SciNews, Thursday, January 19, 2017

Appendix may have important purpose; teen perception of marijuana use; possible to spin spider silk; baby’s first sight; Trump’s nominees and science; one of Antarctica’s largest ice shelves breaking – just a few of the themes in today’s eclectic collection of SciNews.  Share these stories with your students and get them excited about science.

SciNews is published twice weekly. Stay tuned for more.

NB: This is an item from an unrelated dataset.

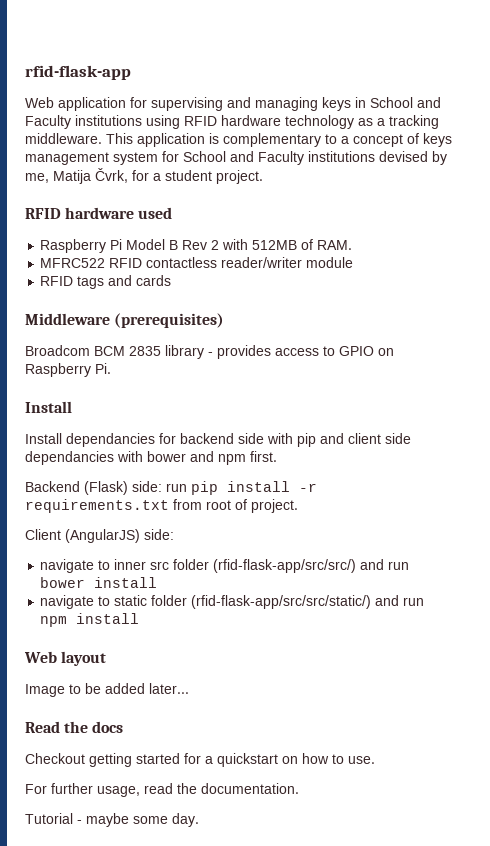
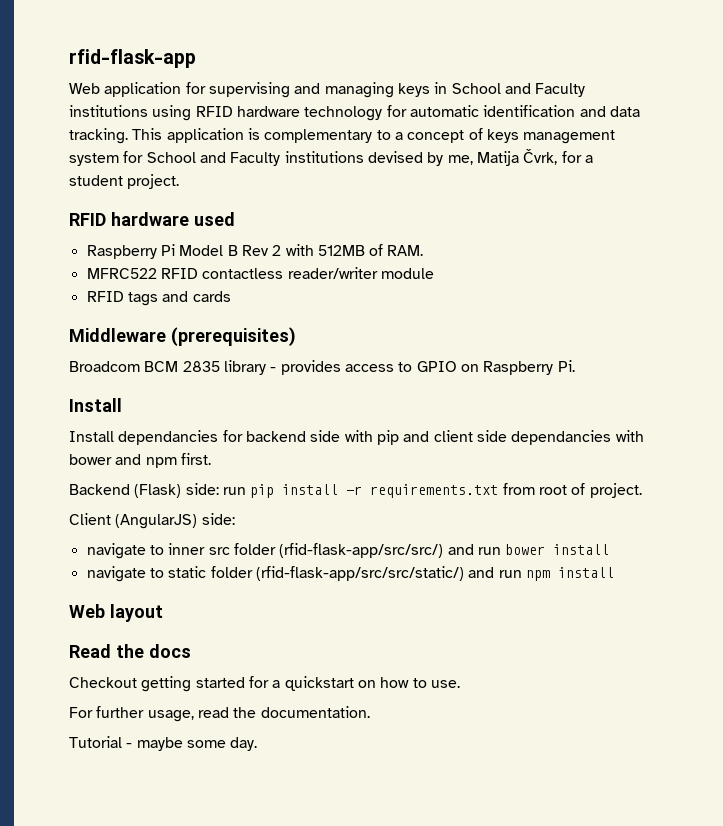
[358,115,439,129] [25,133,102,144] as a tracking middleware. -> [386,105,640,117] [69,128,128,144] for automatic identification and data tracking.
[25,683,189,697] // Image to be added later... -> (163, 613) none

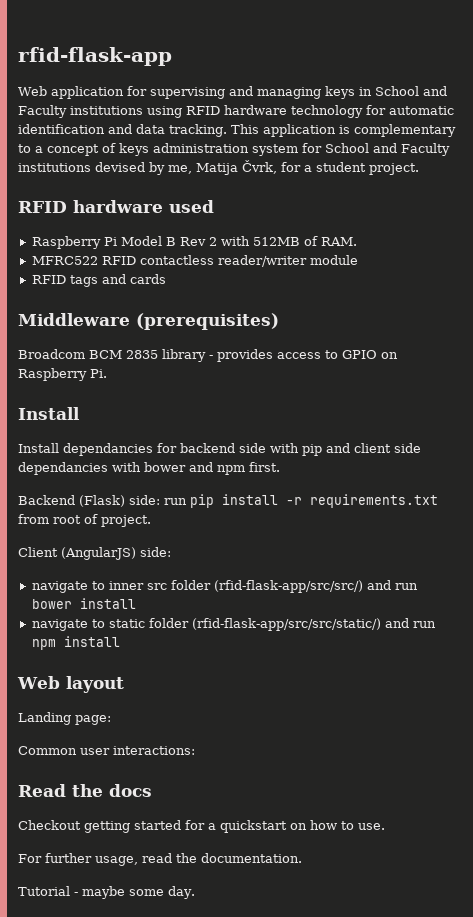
[523,130,616,144] management -> [153,143,249,153] administration
(163, 613) none -> [18,712,111,725] [18,746,195,755] // Landing page: // Common user interactions:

7308778_s from 123rfBiology

Appendix may have important function, new research suggests. Science Daily

The human appendix, a narrow pouch that projects off the cecum in the digestive system, has a notorious reputation for its tendency to become inflamed (appendicitis), often resulting in surgical removal. Although it is widely viewed as a vestigial organ with little known function, recent research suggests that the appendix may serve an important purpose. In particular, it may serve as a reservoir for beneficial gut bacteria.  Read more…

Did teen perception, use of marijuana change after recreational use legalized? Science Daily

Marijuana use increased and the drug’s perceived harmfulness decreased among eighth- and 10th-graders in Washington after marijuana was legalized for recreational use by adults but there was no change among 12th-graders or among students in the three grades in Colorado after legalization for adults there, according to a new study.  Read more…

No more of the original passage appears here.